Waldemar meinte sicher zu gehen. Schweden war durch eine zwiespältige Königswahl zerrüttet. Dem Könige von Norwegen vermählte er seine Tochter und zog ihn in sein Bündnis; ja er hetzte selbst den Kaiser Karl IV gegen den Städtebund auf, machte dem Papste zu Avignon den Hof und vermochte ihn, den Obrigkeiten der Seestädte mit dem Kirchenbanne zu drohen.

Aber die Hansen ließen sich nicht schrecken, sondern trafen mit Umsicht ihre Maßregeln um mit gesamter Kraft die drohende Gefahr zu bestehen. Ihre Bevollmächtigten ratschlagten im Sommer 1367 zu Stralsund, alsdann in der Woche nach Martini zu Köln. Hier ward der Krieg beschlossen, aller Handel mit Dänemark, jede Einfuhr von Mundvorrat oder Kriegsbedarf bei Strafe der Ausschließung aus der Hanse untersagt, die Rüstungen angeordnet und zur Deckung der Kriegskosten der zweite Pfundzoll ausgeschrieben, eine mäßige Abgabe von der Ausfuhr und Einfuhr zur See.
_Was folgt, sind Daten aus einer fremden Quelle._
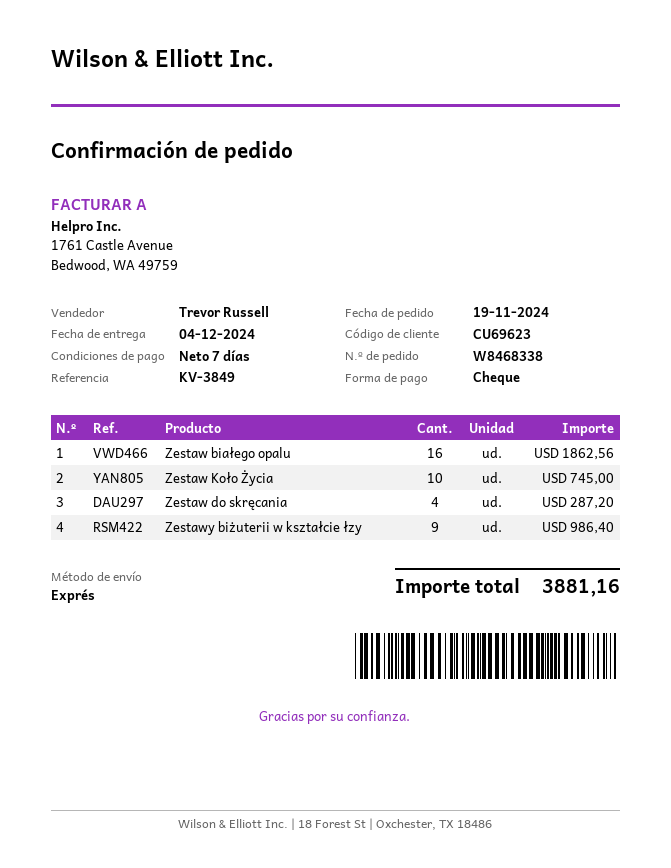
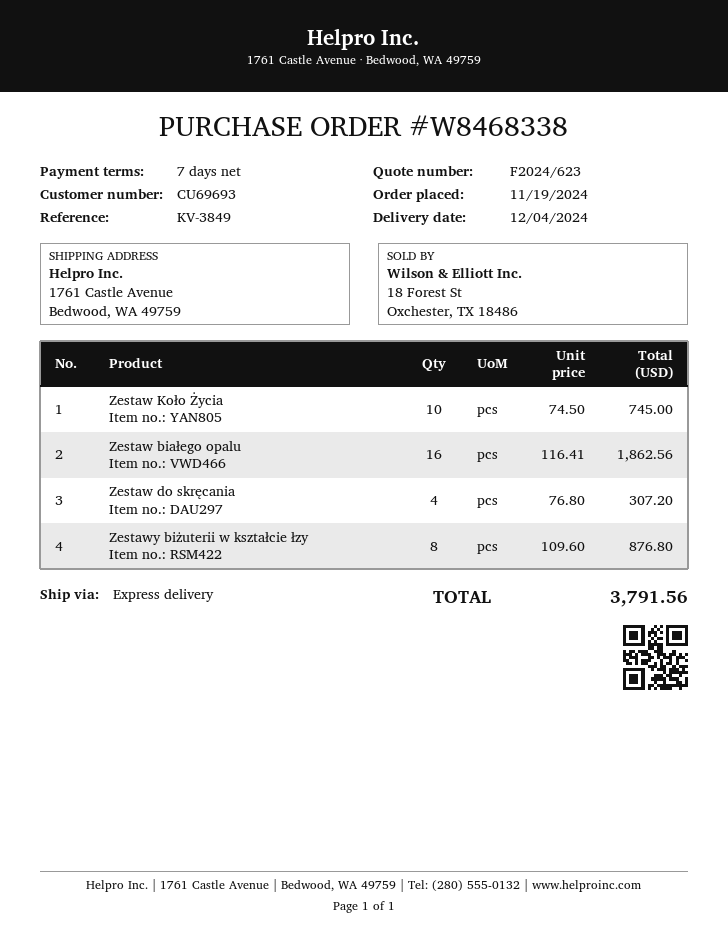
customer number: CU69623 -> CU69693
Zestaw do skręcania: 4 for 287.20 -> 4 for 307.20
Zestawy biżuterii w kształcie łzy: 9 for 986.40 -> 8 for 876.80
total: 3881.16 -> 3791.56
Mit regem Eifer waffneten sich die Bürgerschaften von Livland bis zu den Rheinlanden, um der genommenen Abrede gemäß Sonntag nach Ostern 1368 ihre Geschwader aus der Oster- und der Westersee zu vereinigen. Aus solche Einmütigkeit war Waldemar nicht gefasst: als Lübeck ihm die Fehdebriefe von 77 Städten übersandte und von allen Seiten die Nähe der Gefahr ihm kund ward, da begab sich am Gründonnerstage der jüngst noch so übermütige König auf die Flucht und ließ sein Reich im Stiche. Bald trafen die deutschen Flotten an den Küsten von Schonen und Seeland ein: Kopenhagen, Helsingör und eine große Zahl anderer Städte wurden erobert und alsbald auch Norwegen mit den Schrecken des Krieges heimgesucht, bis König Hakon um Waffenstillstand bat. Die Dänen, von ihrem Könige verlassen, gleichzeitig auch von den Verbündeten der Hansen, den Schweden und Holsteinern befehdet, widerstanden hartnäckig bis ins zweite Jahr, aber im November 1369 bequemten auch sie sich auf dem Hansetage zu Stralsund um Frieden zu bitten. Dieser ward am 24. Mai 1370 von dem Reichsverweser und den Großen Dänemarks mit den Sendboten der Städte abgeschlossen und im nächsten Jahre von König Waldemar selbst besiegelt und bestätigt.